- **Work request**: Beginning with the first line, retype exactly the records below up to and including the line with "border: 6px solid"; pictures do not belong in the copy.

- **Stored items from a collection**:
• • • • •
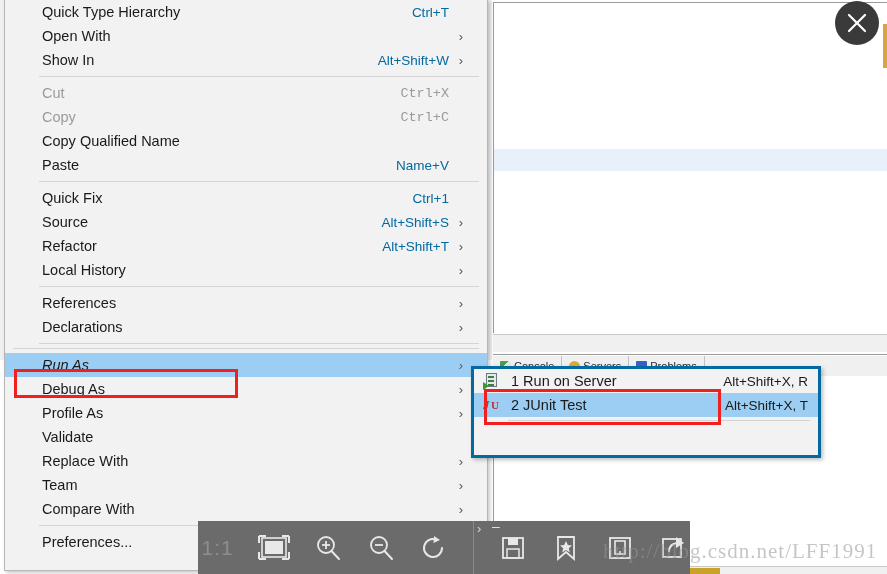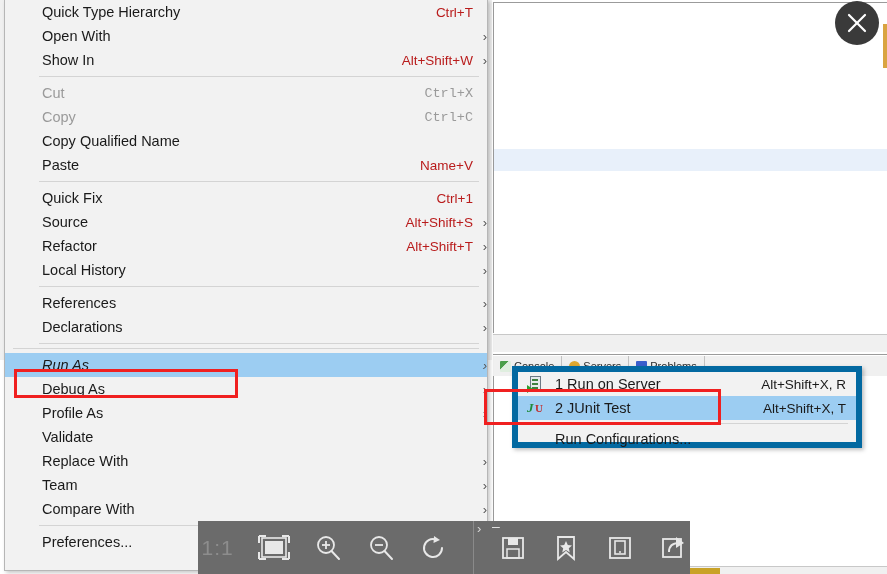"Quick Type Hierarchy" .menu-item { padding-right: 0 -> 24px }
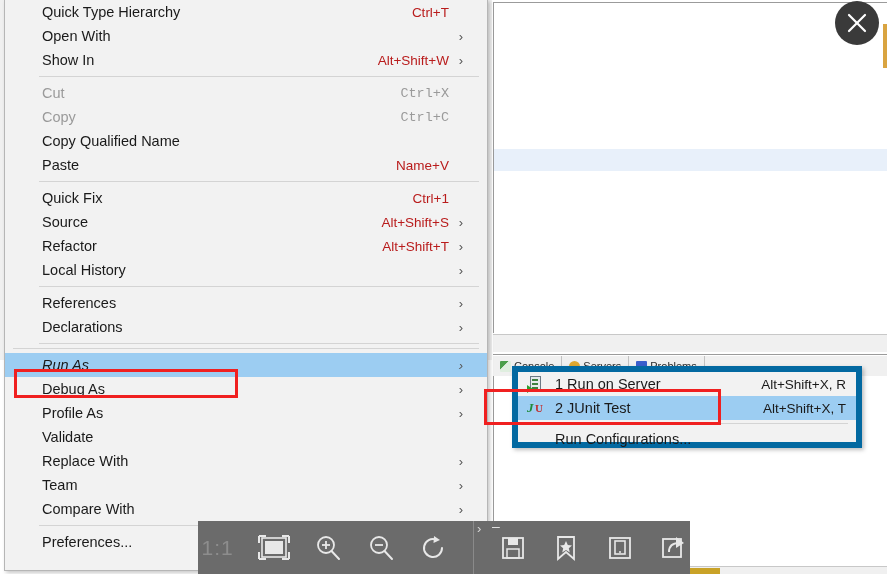"Ctrl+T" .menu-item .accel { color: #b91c1c -> #0369a1 }
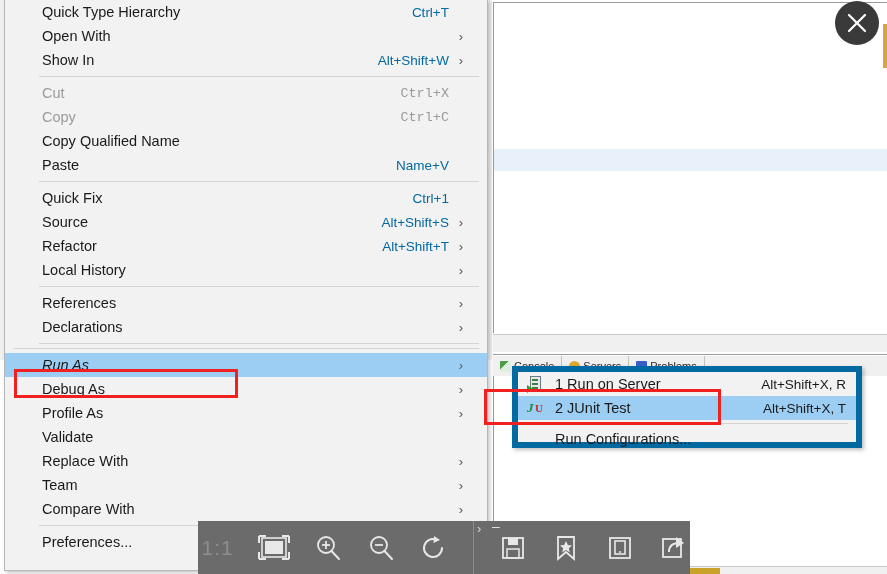"1 Run on Server" .sub-menu { border: 6px solid #0369a1 -> 3px solid #0369a1; height: 82px -> 92px; left: 512px -> 471px }
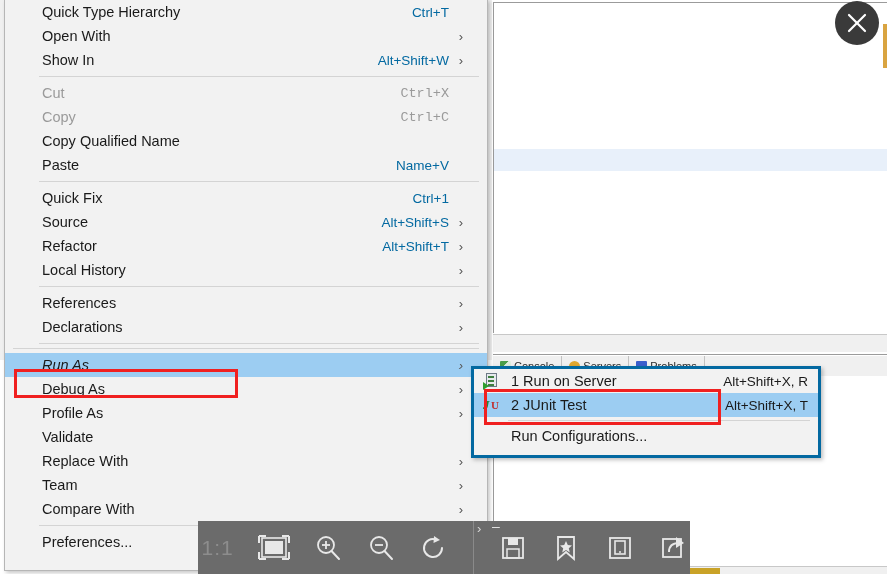"Run Configurations..." div.sub-item { html: <div> <span>Run Configurations...</span> <span></span> <span></span> </div> -> none }
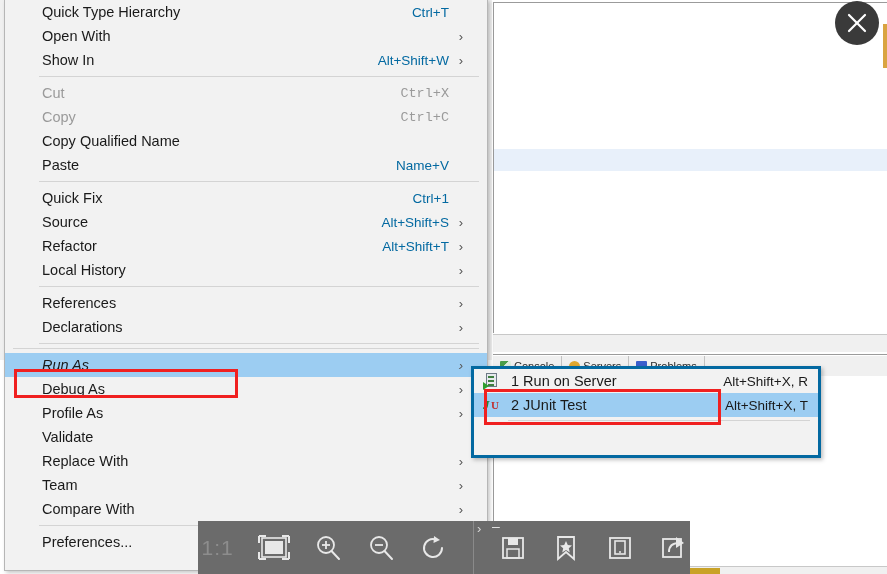"http://blog.csdn.net/LFF1991" div.watermark { html: none -> <div>http://blog.csdn.net/LFF1991</div> }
• • • • •
- **Task solution**:
"Quick Type Hierarchy" .menu-item { padding-right: 0 -> 24px }
"Ctrl+T" .menu-item .accel { color: #b91c1c -> #0369a1 }
"1 Run on Server" .sub-menu { border: 6px solid #0369a1 -> 3px solid #0369a1; height: 82px -> 92px; left: 512px -> 471px }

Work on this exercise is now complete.